If you know Hong Kong, you'll highly likely to know of the MacLehose Trail in the New Terretories. If you know the MacLehose, you're for sure going to know that stages 4 and 5 on a hot day can break you like a cheap toothpick if you're not ready and prepared.
Starting at Kei Ling Ha to Tai Lo Shan and ending up on Tai Po Road after give or take 23k of some tough climbs and unforgiving descents, days out like these are what makes living in the metropolis that HK is something to utterly respect and appreciate.
In the same way, whether you know of a fairly straightforward looking Cha Chaan Teng at the top of Nathan Road that's pretty famous for their egg tarts, but also do killer fried noodles and Ho Fun after a six and a half hour trek through the toughest hills is there for you to discover if not. Well done you if you know where I'm talking about, quite brilliant isn't it?
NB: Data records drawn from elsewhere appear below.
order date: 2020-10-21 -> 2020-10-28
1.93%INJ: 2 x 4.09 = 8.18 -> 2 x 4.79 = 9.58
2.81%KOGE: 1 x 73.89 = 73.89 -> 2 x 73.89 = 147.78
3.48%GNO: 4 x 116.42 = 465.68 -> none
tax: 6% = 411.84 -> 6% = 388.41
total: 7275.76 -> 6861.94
No pain, no gain is what they say, but I guess I'm one of the lucky ones where the hike is what it's all about on the weekend. A fast and hostile plate of noodles with an iced lemon tea served with all the grace and style you need not to distract from what is actually a really very good offering. The challenge, the escape, the wonderment of how you can be at the foot of an incredible little mountain already stretched up and ready to attack just 45 minutes after getting on the train at the bottom of another impressive climb, The Bank of China building in Central.
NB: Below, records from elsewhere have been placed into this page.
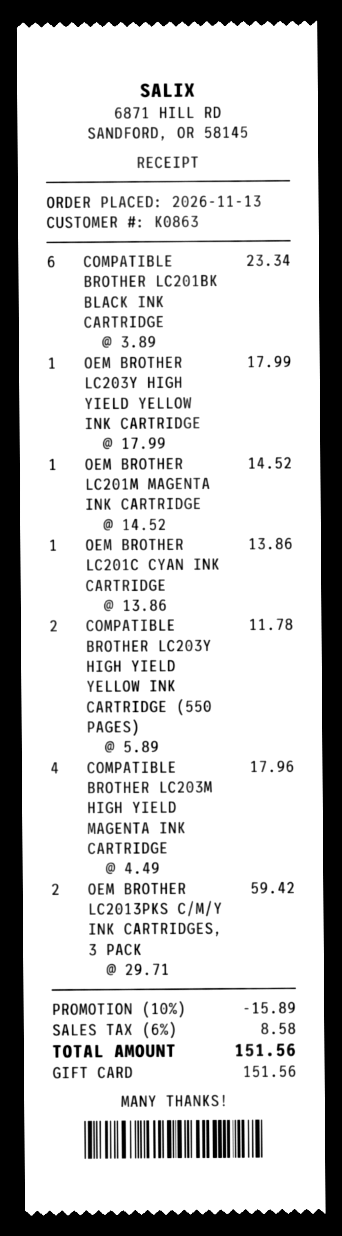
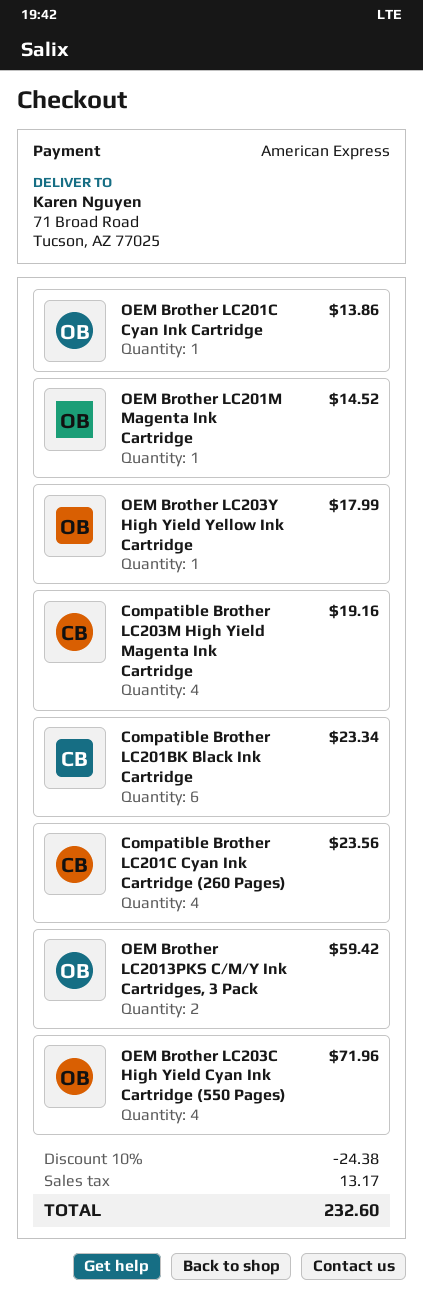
payment method: gift card -> American Express
COMPATIBLE BROTHER LC203Y HIGH YIELD YELLOW INK CARTRIDGE (550 PAGES): 2 for 11.78 -> none
COMPATIBLE BROTHER LC203M HIGH YIELD MAGENTA INK CARTRIDGE: 4 for 17.96 -> 4 for 19.16
Compatible Brother LC201C Cyan Ink Cartridge (260 Pages): none -> 4 for 23.56
OEM Brother LC203C High Yield Cyan Ink Cartridge (550 Pages): none -> 4 for 71.96
discount: 10% = 15.89 -> 10% = 24.38
tax: 8.58 -> 13.17
total: 151.56 -> 232.60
The opposite end of the day, we jumped in a taxi at the end of Stage 5 on the Tai Po Road with a couple of grazing monkeys giving us the look of 'you're doing all this climbing stuff wrong getting all sweaty and the like' and literally 10 minutes later back in the hustle of Kowloon and settling into that noodle reward.
Simply because a great bowl of noodles can be had here for a small fistful of dollars, what's the point of cooking at home I hear myself ask. Let's just say that there's always a time and a place.
Fried Nathan Road noodles
About 100g dried egg noodles
100g bean shoots
Half a handful of chopped chives
A splash of oil, pinch of salt
1 tsp toasted sesame seeds
For the sauce
1 tsp each light soy, dark soy, oyster sauces
Pinch of salt, same of sugar and 1/2 tsp sesame oil
Cook and loosen the dried noodles in a pot of boiling water until just cooked and when done, immediately drain noodles in a colander and run them under cold water. Drain and dry off any excess water
Wash the bean sprouts and mix together the ingredients for the sauce, set aside.
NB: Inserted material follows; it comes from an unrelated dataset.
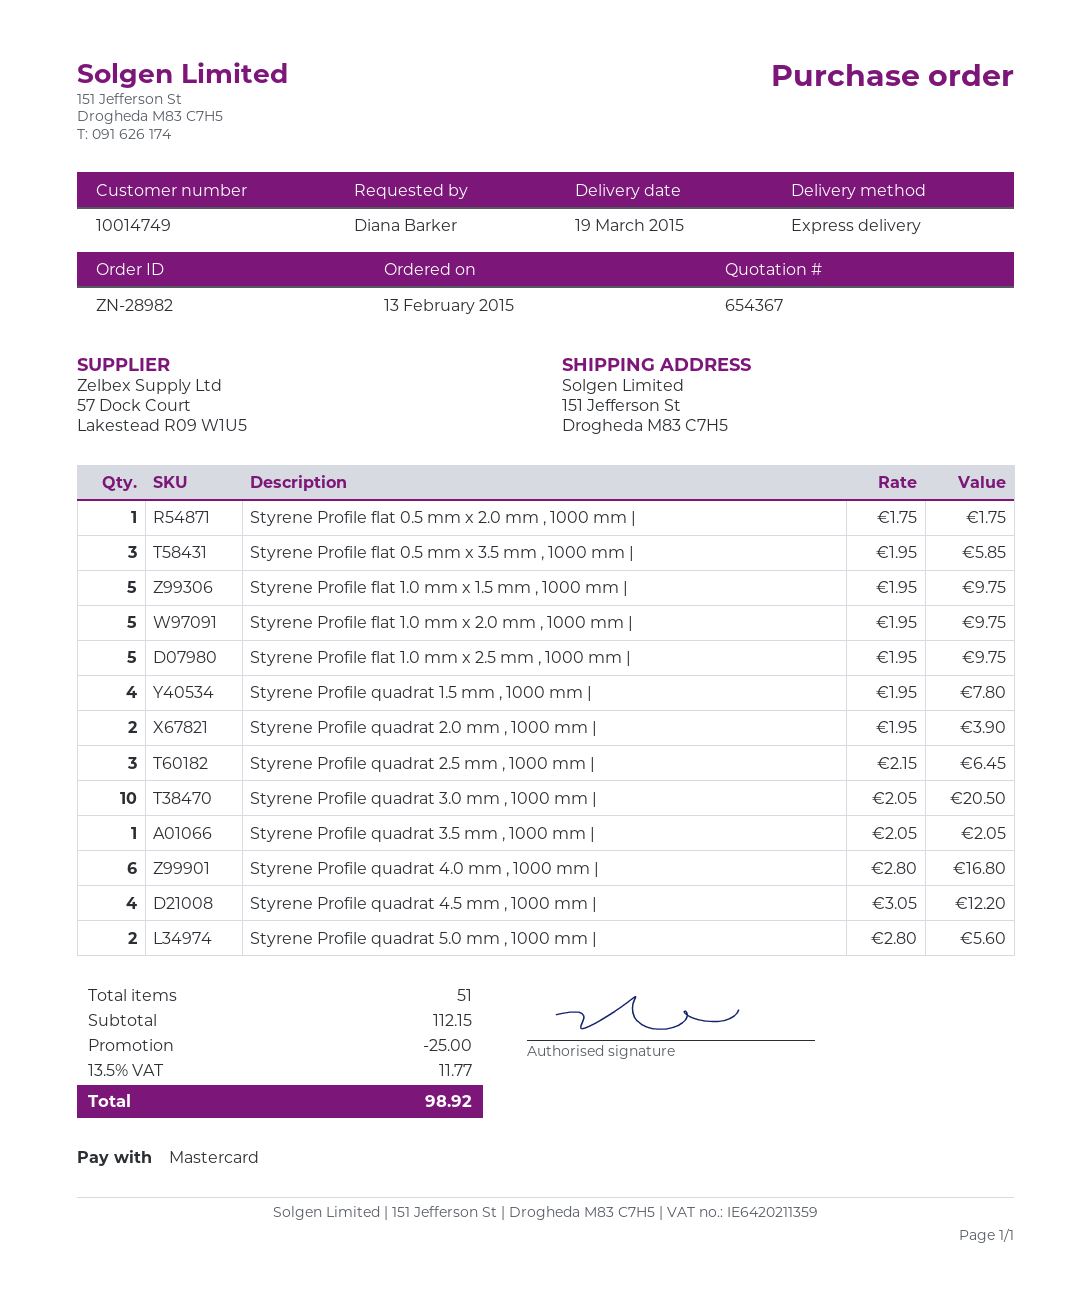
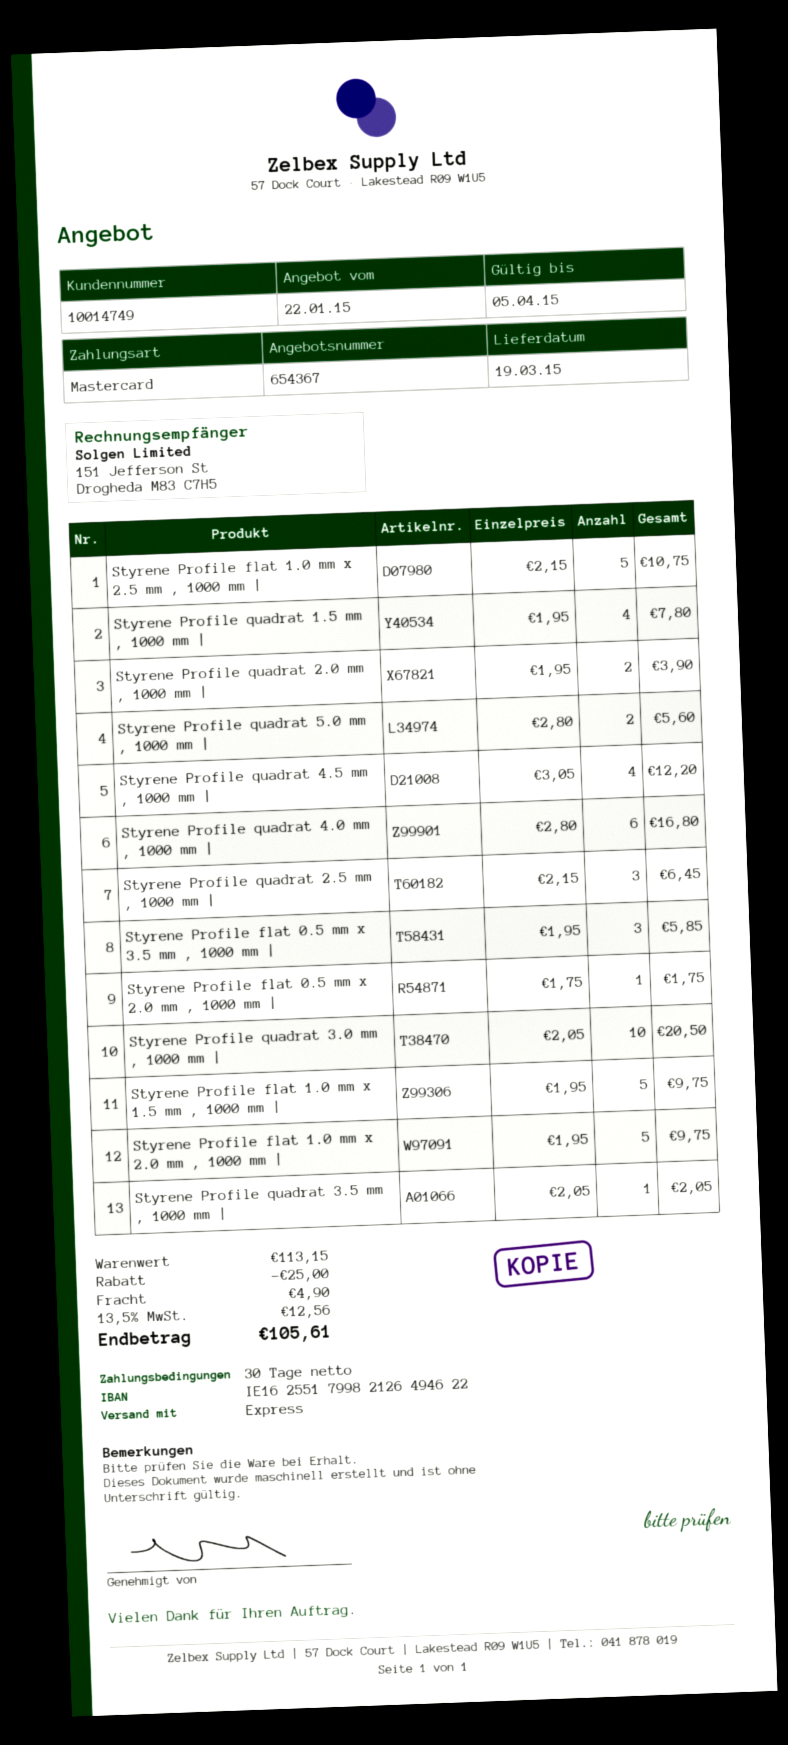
Styrene Profile flat 1.0 mm x 2.5 mm , 1000 mm |: 5 x 1.95 = 9.75 -> 5 x 2.15 = 10.75
subtotal: 112.15 -> 113.15
shipping: none -> 4.90
tax: 13.5% = 11.77 -> 13.5% = 12.56
total: 98.92 -> 105.61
Heat half tablespoon of oil in wok over a medium heat, toss in the bean sprouts. Quickly turn and stir, and add the noodles and the chives. Season with the salt and then remove to a small bowl.
Add one more tablespoon of oil to the wok and turn the heat up high, toss in noodles. Stir them constantly to minimize their lumping together or sticking. Swirl in sauce, and stir well with noodles. Then, return bean sprouts and chives, turn over a few more times and remove. Serve up, sprinkle sesame seeds on top and any other chilli sauce you might want to add for an extra oomph.